= Instructions to follow =
Copy the entries exactly. Leave out any pictures.
§
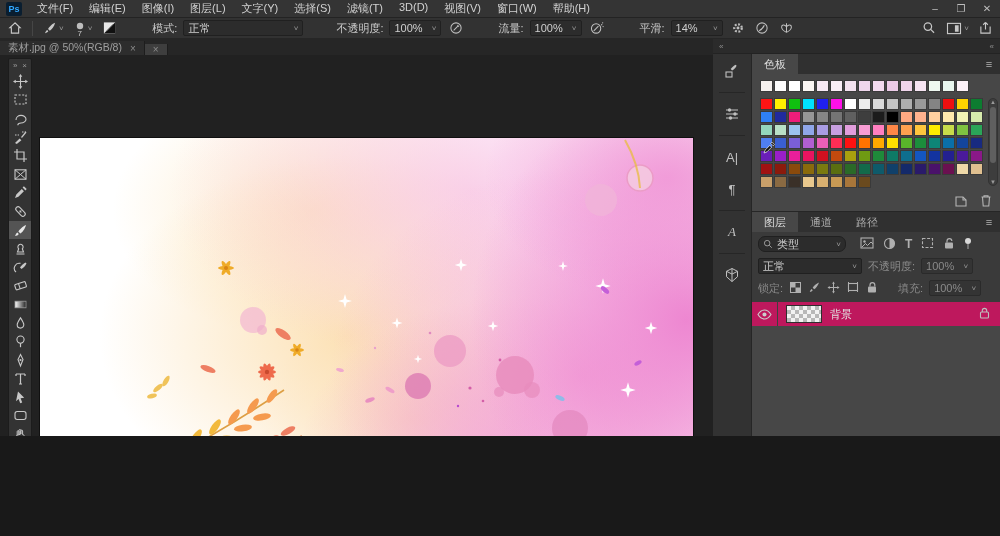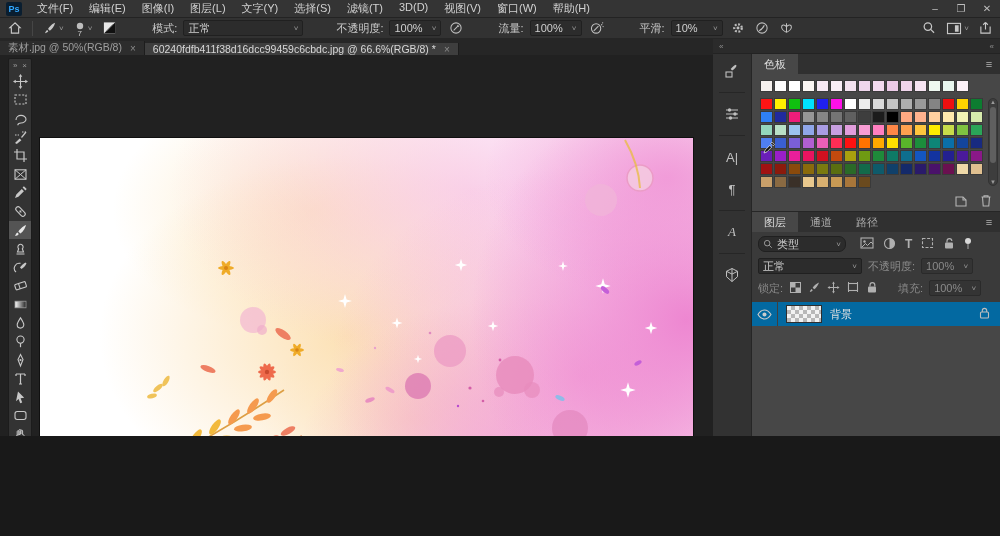--- a/index.html
+++ b/index.html
@@ -101,21 +101,21 @@
 
   
   .layers-panel { flex:1; display:flex; flex-direction:column; min-height:0; }
   .layers-controls { background:#3a3a3a; padding:4px 6px 6px; display:flex; flex-direction:column; gap:6px; }
   .lc-row { display:flex; align-items:center; gap:6px; }
   .filter-combo { width:88px;border-radius:7px; }
   .filter-icons { display:flex; gap:9px; align-items:center; margin-left:8px; }
   .dim { color:#8a8a8a; }
   .combo.dim-combo { color:#8a8a8a; background:#343434; border-color:#2a2a2a; }
   .layers-list { flex:1; background:#474747; }
-  .layer-row { display:flex; align-items:center; height:24px; background:#0369a1; }
+  .layer-row { display:flex; align-items:center; height:24px; background:#be185d; }
   .eye-cell { width:26px; display:flex; align-items:center; justify-content:center; border-right:1px solid #3f3f3f; align-self:stretch; }
   .layer-thumb { width:36px; height:18px; margin:0 8px; border:1px solid #2e2e2e;
      background-image:linear-gradient(45deg,#b8b8b8 25%,transparent 25%,transparent 75%,#b8b8b8 75%),
                       linear-gradient(45deg,#b8b8b8 25%,#f2f2f2 25%,#f2f2f2 75%,#b8b8b8 75%);
      background-size:8px 8px; background-position:0 0,4px 4px; }
   .layer-name { flex:1; color:#e2e2e2; }
   .layer-lock { margin-right:10px; }
 
   
   .cursor { position:absolute; left:763px; top:141px; pointer-events:none; z-index:50; }
@@ -211,21 +211,21 @@
       <svg width="15" height="14" viewBox="0 0 16 15">
           <circle cx="6.5" cy="8" r="5" fill="none" stroke="#c0c0c0" stroke-width="1.1"></circle>
           <path d="M4 10.5L9 5.5" stroke="#c0c0c0" stroke-width="1.1"></path>
           <circle cx="12.5" cy="4" r=".7" fill="#c0c0c0"></circle>
           <circle cx="14" cy="6" r=".7" fill="#c0c0c0"></circle>
           <circle cx="13.5" cy="2" r=".7" fill="#c0c0c0"></circle>
         </svg>
     </span>
     <span class="opt-label">平滑:</span>
     <span class="combo pct-combo">
-      <span>10%</span>
+      <span>14%</span>
         <span class="chev">˅</span>
     </span>
     <span class="obtn">
       <svg width="14" height="14" viewBox="0 0 15 15">
           <circle cx="7.5" cy="7.5" r="4" fill="none" stroke="#c0c0c0" stroke-width="2.4" stroke-dasharray="2 1.7"></circle>
           <circle cx="7.5" cy="7.5" r="1.6" fill="#c0c0c0"></circle>
         </svg>
     </span>
     <span class="obtn">
       <svg width="14" height="14" viewBox="0 0 15 15">
@@ -261,21 +261,20 @@
   </div>
 
   <div class="main">
     <div class="left-col">
       <div class="tabbar">
           <div class="doc-tab">
             <span>素材.jpg @ 50%(RGB/8)</span>
             <span class="tab-close">×</span>
           </div>
           <div class="doc-tab active">
-            <span>60240fdfb411f38d16dcc99459c6cbdc.jpg @ 66.6%(RGB/8) *</span>
             <span class="tab-close">×</span>
           </div>
         </div>
 
       <div class="canvas-area">
 
         <div class="toolbar">
           <div class="toolbar-head">
             <span>»</span>
             <span>×</span>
§
= Exercise response =
--- a/index.html
+++ b/index.html
@@ -101,21 +101,21 @@
 
   
   .layers-panel { flex:1; display:flex; flex-direction:column; min-height:0; }
   .layers-controls { background:#3a3a3a; padding:4px 6px 6px; display:flex; flex-direction:column; gap:6px; }
   .lc-row { display:flex; align-items:center; gap:6px; }
   .filter-combo { width:88px;border-radius:7px; }
   .filter-icons { display:flex; gap:9px; align-items:center; margin-left:8px; }
   .dim { color:#8a8a8a; }
   .combo.dim-combo { color:#8a8a8a; background:#343434; border-color:#2a2a2a; }
   .layers-list { flex:1; background:#474747; }
-  .layer-row { display:flex; align-items:center; height:24px; background:#0369a1; }
+  .layer-row { display:flex; align-items:center; height:24px; background:#be185d; }
   .eye-cell { width:26px; display:flex; align-items:center; justify-content:center; border-right:1px solid #3f3f3f; align-self:stretch; }
   .layer-thumb { width:36px; height:18px; margin:0 8px; border:1px solid #2e2e2e;
      background-image:linear-gradient(45deg,#b8b8b8 25%,transparent 25%,transparent 75%,#b8b8b8 75%),
                       linear-gradient(45deg,#b8b8b8 25%,#f2f2f2 25%,#f2f2f2 75%,#b8b8b8 75%);
      background-size:8px 8px; background-position:0 0,4px 4px; }
   .layer-name { flex:1; color:#e2e2e2; }
   .layer-lock { margin-right:10px; }
 
   
   .cursor { position:absolute; left:763px; top:141px; pointer-events:none; z-index:50; }
@@ -211,21 +211,21 @@
       <svg width="15" height="14" viewBox="0 0 16 15">
           <circle cx="6.5" cy="8" r="5" fill="none" stroke="#c0c0c0" stroke-width="1.1"></circle>
           <path d="M4 10.5L9 5.5" stroke="#c0c0c0" stroke-width="1.1"></path>
           <circle cx="12.5" cy="4" r=".7" fill="#c0c0c0"></circle>
           <circle cx="14" cy="6" r=".7" fill="#c0c0c0"></circle>
           <circle cx="13.5" cy="2" r=".7" fill="#c0c0c0"></circle>
         </svg>
     </span>
     <span class="opt-label">平滑:</span>
     <span class="combo pct-combo">
-      <span>10%</span>
+      <span>14%</span>
         <span class="chev">˅</span>
     </span>
     <span class="obtn">
       <svg width="14" height="14" viewBox="0 0 15 15">
           <circle cx="7.5" cy="7.5" r="4" fill="none" stroke="#c0c0c0" stroke-width="2.4" stroke-dasharray="2 1.7"></circle>
           <circle cx="7.5" cy="7.5" r="1.6" fill="#c0c0c0"></circle>
         </svg>
     </span>
     <span class="obtn">
       <svg width="14" height="14" viewBox="0 0 15 15">
@@ -261,21 +261,20 @@
   </div>
 
   <div class="main">
     <div class="left-col">
       <div class="tabbar">
           <div class="doc-tab">
             <span>素材.jpg @ 50%(RGB/8)</span>
             <span class="tab-close">×</span>
           </div>
           <div class="doc-tab active">
-            <span>60240fdfb411f38d16dcc99459c6cbdc.jpg @ 66.6%(RGB/8) *</span>
             <span class="tab-close">×</span>
           </div>
         </div>
 
       <div class="canvas-area">
 
         <div class="toolbar">
           <div class="toolbar-head">
             <span>»</span>
             <span>×</span>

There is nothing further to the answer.